Он расстроился из-за того, что Фрэнсис думает, будто ему есть дело до Филипа, и обрадовался, что она нажаловалась на него. Напомнив себе, что он ей все-таки нравится, иначе не “вешалась” бы на него, хотя он женат, на встречу он надел рубашку, которая шла ему больше всего, и впервые побрызгался одеколоном, подаренным Бекки на Рождество, но когда Фрэнсис заехала за ним, в машине с ней сидела Китти Рейнолдс. Фрэнсис не говорила, что Китти тоже поедет, а Расс как друг не имел основания возражать. Да и Бакминстер Фуллер не особенно его интересовал, хотя Расс и старался не ерзать.
В следующую поездку в бедный район Фрэнсис уже не избегала его – утешение за то, что она предпочла ему хирурга. Она вновь, не смущаясь, ездила в его “фьюри”, предпочитала его общество компании Китти и сама вызвалась помочь Рассу покрасить кухню старушки с Морган-стрит в нежнорозовый цвет – так называемый “балетный розовый” (на заводе этой краски выпустили столько, что никак не удавалось сбыть, и теперь ее распродавали за гроши): Фрэнсис красила валиком стены, Расс обрабатывал кистью края. Он расстроился, что она уже не ждет от него подвоха, но радовался, что она по-прежнему хочет общаться с ним, радовался тому, как просто она общается с Тео Креншо, радовался, что помог ей помириться с Тео.
Тем страшнее было потрясение Расса, когда серым мартовским утром Фрэнсис пришла в его церковный кабинет и объявила, что уходит из кружка. Она казалась старше, раздраженнее – возможно, из-за серого света. Расс предложил ей сесть.
– Нет, – ответила Фрэнсис, – я хотела сообщить тебе лично, но остаться не могу.

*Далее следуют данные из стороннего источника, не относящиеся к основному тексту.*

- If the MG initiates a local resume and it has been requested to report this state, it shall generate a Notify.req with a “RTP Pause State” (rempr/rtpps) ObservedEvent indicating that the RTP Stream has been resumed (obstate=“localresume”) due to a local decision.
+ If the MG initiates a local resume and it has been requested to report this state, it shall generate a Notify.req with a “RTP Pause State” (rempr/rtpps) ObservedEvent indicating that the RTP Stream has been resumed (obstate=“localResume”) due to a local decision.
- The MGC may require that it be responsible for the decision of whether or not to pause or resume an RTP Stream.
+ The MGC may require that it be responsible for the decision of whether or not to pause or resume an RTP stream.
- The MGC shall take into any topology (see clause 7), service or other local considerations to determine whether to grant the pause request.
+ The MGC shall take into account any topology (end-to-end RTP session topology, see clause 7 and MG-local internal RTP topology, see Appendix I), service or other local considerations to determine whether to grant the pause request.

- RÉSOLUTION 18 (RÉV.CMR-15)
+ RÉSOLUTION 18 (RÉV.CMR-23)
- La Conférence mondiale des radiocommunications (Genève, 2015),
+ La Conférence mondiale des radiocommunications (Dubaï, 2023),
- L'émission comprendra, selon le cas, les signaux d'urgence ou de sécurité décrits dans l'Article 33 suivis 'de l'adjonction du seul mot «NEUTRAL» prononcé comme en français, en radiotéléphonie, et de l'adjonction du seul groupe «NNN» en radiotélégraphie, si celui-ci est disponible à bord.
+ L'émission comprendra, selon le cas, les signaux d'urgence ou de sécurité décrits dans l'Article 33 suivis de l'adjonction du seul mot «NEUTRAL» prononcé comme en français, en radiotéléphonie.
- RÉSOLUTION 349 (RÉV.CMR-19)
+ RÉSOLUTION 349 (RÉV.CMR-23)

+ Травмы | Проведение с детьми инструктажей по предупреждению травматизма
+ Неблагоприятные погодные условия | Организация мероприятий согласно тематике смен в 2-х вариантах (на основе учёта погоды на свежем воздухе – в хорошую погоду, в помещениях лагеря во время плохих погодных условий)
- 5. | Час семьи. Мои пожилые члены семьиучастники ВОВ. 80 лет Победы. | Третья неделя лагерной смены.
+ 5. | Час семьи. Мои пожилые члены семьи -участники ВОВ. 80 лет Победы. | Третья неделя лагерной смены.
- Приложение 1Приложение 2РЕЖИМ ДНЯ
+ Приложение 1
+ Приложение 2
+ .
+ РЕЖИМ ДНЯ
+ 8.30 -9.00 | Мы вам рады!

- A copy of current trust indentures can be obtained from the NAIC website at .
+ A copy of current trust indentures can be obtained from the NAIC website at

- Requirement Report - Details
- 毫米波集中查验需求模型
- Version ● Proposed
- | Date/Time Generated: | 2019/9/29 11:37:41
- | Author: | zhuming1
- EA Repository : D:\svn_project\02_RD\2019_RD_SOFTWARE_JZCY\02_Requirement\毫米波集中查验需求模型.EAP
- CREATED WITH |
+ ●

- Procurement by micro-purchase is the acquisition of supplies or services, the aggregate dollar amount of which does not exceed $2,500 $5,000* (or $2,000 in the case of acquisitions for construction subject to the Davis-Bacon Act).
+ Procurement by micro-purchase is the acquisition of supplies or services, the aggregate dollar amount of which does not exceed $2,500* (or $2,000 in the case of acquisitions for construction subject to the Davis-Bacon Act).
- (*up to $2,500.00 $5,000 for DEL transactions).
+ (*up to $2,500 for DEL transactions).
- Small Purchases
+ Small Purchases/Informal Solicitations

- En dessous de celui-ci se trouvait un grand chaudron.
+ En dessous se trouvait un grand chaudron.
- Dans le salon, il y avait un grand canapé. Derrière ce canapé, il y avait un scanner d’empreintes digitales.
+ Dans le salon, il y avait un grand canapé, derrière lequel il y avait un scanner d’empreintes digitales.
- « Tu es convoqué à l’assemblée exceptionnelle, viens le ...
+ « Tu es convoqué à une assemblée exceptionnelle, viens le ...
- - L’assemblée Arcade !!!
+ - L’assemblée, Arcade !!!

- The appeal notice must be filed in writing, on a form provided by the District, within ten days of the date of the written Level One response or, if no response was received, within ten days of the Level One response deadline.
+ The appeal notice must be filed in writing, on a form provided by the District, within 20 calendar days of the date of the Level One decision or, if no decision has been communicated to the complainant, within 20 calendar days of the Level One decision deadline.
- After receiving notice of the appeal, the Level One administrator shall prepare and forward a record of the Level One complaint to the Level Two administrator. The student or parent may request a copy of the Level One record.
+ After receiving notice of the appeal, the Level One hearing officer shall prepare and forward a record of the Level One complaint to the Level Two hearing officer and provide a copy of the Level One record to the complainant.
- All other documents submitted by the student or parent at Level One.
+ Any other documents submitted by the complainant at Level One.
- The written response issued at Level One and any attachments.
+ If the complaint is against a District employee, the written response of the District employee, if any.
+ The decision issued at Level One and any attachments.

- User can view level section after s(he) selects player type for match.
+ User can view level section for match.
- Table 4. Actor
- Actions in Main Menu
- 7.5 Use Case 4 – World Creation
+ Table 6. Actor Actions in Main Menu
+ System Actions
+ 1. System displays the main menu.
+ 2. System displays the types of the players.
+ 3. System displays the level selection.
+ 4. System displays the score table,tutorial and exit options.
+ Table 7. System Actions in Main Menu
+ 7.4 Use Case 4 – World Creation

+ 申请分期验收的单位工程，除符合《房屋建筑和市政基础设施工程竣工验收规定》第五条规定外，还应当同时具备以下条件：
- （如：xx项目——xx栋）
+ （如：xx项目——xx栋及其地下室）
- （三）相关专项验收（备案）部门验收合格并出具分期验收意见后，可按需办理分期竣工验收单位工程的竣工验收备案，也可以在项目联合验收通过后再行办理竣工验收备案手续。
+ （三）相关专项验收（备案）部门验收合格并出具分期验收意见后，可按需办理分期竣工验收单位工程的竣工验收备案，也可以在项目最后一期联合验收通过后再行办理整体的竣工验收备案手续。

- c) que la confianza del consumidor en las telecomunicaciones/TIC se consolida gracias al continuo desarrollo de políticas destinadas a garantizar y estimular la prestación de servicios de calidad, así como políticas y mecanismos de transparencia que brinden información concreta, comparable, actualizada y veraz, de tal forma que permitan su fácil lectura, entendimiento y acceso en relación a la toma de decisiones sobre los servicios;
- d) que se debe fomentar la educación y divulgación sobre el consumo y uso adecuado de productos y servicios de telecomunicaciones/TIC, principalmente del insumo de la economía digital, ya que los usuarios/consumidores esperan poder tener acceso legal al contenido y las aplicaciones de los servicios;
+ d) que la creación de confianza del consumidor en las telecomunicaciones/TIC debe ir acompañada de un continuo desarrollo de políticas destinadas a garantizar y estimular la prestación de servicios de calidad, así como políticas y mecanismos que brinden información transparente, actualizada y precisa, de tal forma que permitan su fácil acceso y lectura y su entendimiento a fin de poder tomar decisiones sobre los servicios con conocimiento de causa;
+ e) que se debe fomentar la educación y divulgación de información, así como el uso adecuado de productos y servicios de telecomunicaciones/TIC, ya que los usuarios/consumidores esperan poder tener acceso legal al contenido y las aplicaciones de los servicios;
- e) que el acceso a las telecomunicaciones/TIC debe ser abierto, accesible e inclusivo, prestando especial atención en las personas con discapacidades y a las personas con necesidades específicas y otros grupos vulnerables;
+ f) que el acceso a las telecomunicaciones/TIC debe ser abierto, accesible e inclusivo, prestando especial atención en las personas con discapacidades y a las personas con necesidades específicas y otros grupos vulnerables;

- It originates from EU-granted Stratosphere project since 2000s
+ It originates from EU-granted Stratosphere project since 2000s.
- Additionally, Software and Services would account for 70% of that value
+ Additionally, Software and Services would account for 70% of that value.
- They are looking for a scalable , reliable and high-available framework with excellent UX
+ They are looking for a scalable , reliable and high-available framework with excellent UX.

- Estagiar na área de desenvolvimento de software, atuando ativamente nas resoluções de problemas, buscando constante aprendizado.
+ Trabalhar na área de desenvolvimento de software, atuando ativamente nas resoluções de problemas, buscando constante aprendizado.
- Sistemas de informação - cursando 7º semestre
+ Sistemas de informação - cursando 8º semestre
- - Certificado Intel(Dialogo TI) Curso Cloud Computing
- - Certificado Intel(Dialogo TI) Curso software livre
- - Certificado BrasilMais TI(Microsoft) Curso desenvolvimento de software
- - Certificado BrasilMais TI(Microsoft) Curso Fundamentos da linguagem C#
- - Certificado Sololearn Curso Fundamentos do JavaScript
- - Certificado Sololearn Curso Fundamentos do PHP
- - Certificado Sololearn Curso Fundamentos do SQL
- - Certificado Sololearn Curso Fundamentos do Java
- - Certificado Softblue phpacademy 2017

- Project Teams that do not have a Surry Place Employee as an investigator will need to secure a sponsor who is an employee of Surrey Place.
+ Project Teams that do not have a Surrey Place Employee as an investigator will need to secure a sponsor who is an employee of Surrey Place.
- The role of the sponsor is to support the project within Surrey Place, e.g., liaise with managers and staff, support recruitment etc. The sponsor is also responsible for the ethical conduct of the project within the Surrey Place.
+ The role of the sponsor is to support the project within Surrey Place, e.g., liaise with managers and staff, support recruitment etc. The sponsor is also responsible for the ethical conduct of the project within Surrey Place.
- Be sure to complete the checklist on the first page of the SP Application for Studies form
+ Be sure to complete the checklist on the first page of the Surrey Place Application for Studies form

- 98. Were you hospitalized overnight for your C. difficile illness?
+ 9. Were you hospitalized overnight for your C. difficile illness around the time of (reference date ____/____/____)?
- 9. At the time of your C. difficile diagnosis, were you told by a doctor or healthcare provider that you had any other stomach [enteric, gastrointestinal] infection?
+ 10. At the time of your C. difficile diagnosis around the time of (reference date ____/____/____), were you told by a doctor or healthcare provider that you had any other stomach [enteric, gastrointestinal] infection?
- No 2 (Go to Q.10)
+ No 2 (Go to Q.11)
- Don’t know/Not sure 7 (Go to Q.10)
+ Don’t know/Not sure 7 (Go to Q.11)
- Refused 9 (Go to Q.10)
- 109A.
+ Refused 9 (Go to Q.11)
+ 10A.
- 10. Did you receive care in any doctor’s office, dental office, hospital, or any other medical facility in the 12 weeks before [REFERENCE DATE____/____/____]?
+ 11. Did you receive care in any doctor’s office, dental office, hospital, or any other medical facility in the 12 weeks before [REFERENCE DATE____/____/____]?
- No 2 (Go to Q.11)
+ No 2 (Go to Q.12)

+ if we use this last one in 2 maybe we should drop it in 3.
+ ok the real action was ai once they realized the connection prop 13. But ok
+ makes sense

– Фрэнсис. Нельзя же вот так огорошить человека и уйти. Что случилось?
Казалось, она сейчас расплачется. Он встал, закрыл дверь, усадил Фрэнсис в кресло для посетителей. Даже волосы ее казались старше – точно потемнели и стали менее шелковистыми.
– Просто я не очень хороший человек, – сказала Фрэнсис.
– Ерунда. Ты замечательный человек.
– Нет. Мои дети меня не уважают, а ты… я знаю, ты ко мне хорошо относишься, и зря. Я не верю в Бога, я вообще ни во что не верю.